PROBLEM: Your task is to output the listing exactly, leaving every image out.

============================================================

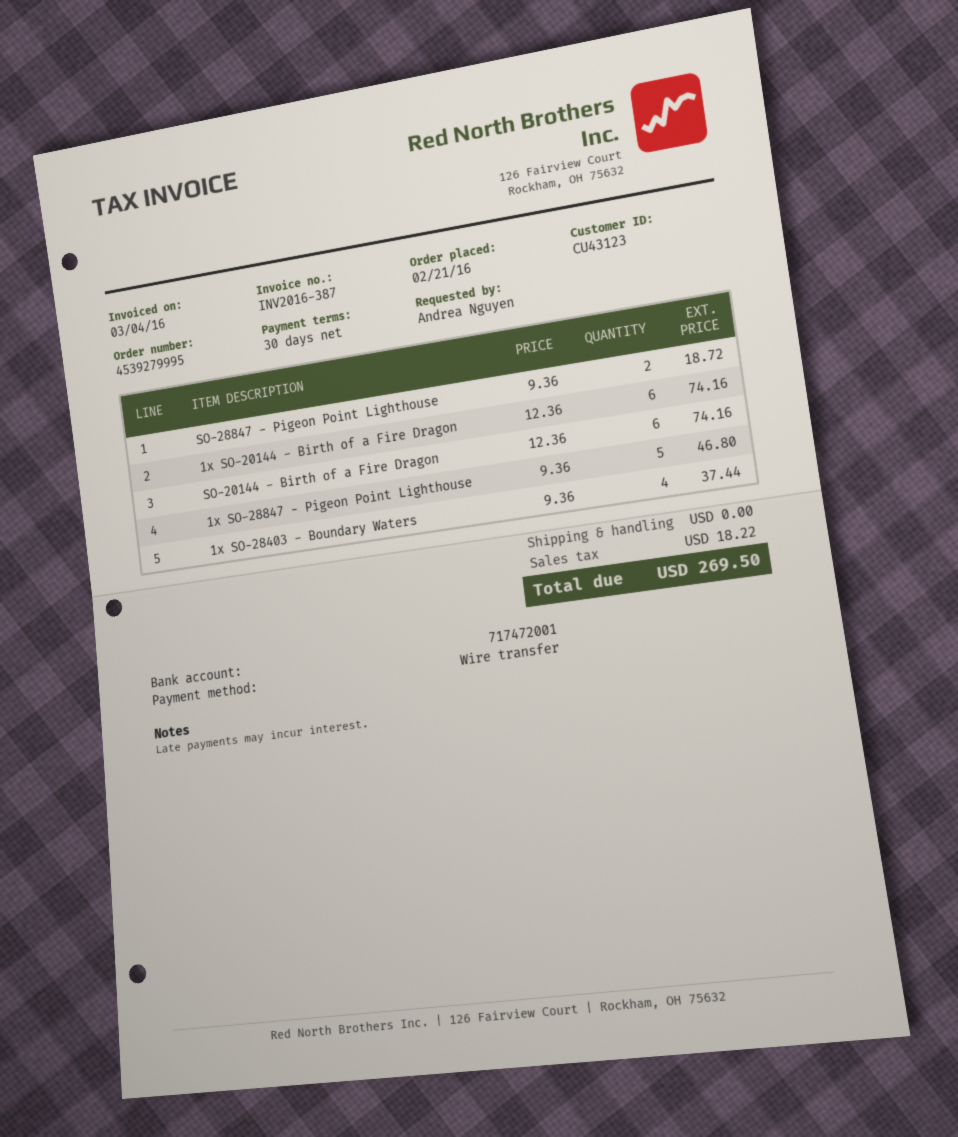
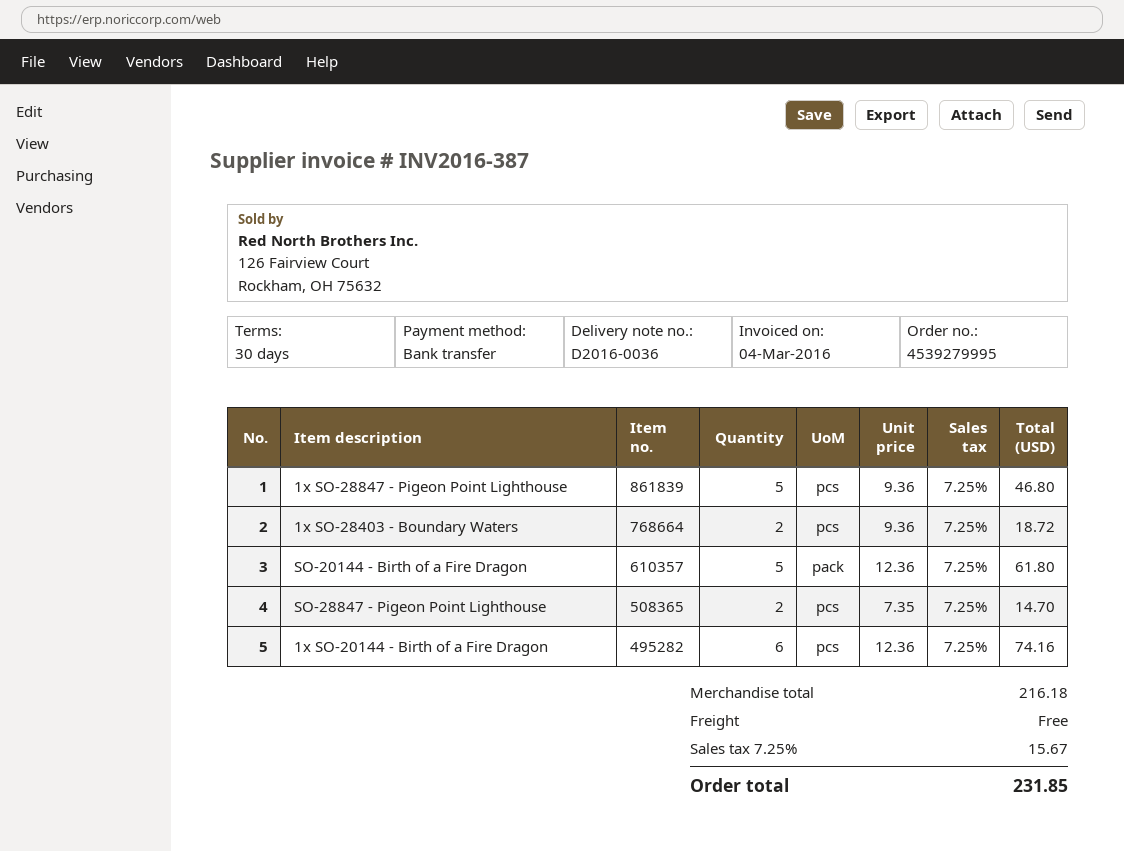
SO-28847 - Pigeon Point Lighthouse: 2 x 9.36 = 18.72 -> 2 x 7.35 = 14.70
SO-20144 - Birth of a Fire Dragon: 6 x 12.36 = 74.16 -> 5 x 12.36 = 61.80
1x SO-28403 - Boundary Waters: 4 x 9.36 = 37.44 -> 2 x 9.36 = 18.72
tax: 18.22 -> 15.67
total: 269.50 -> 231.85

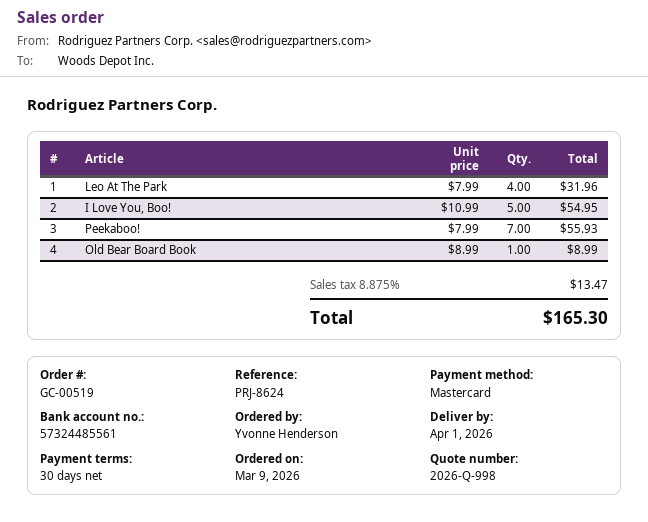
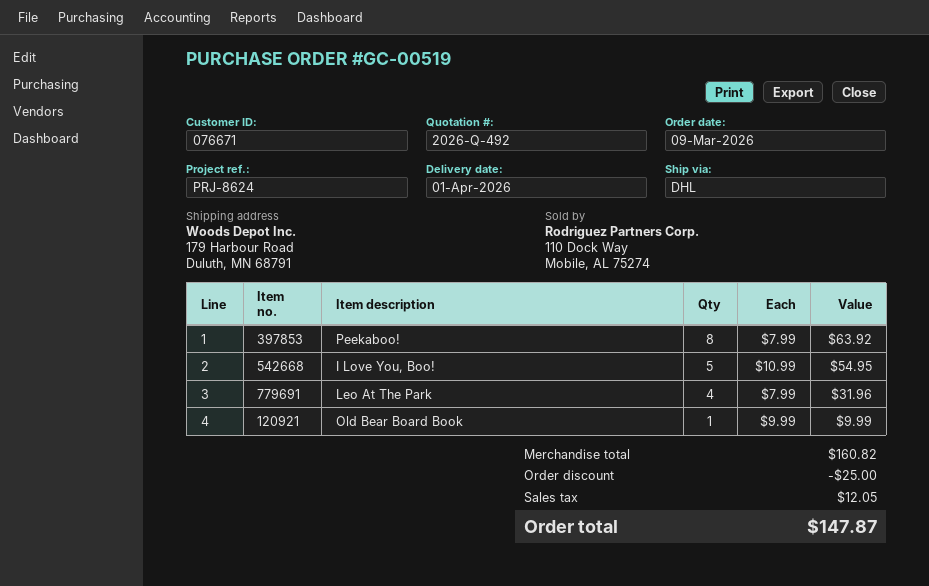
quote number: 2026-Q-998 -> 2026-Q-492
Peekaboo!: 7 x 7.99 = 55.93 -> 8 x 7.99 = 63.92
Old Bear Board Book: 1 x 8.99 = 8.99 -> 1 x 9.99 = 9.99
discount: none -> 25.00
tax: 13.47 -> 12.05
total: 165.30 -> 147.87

============================================================

EXERCISE OUTPUT:
SO-28847 - Pigeon Point Lighthouse: 2 x 9.36 = 18.72 -> 2 x 7.35 = 14.70
SO-20144 - Birth of a Fire Dragon: 6 x 12.36 = 74.16 -> 5 x 12.36 = 61.80
1x SO-28403 - Boundary Waters: 4 x 9.36 = 37.44 -> 2 x 9.36 = 18.72
tax: 18.22 -> 15.67
total: 269.50 -> 231.85

quote number: 2026-Q-998 -> 2026-Q-492
Peekaboo!: 7 x 7.99 = 55.93 -> 8 x 7.99 = 63.92
Old Bear Board Book: 1 x 8.99 = 8.99 -> 1 x 9.99 = 9.99
discount: none -> 25.00
tax: 13.47 -> 12.05
total: 165.30 -> 147.87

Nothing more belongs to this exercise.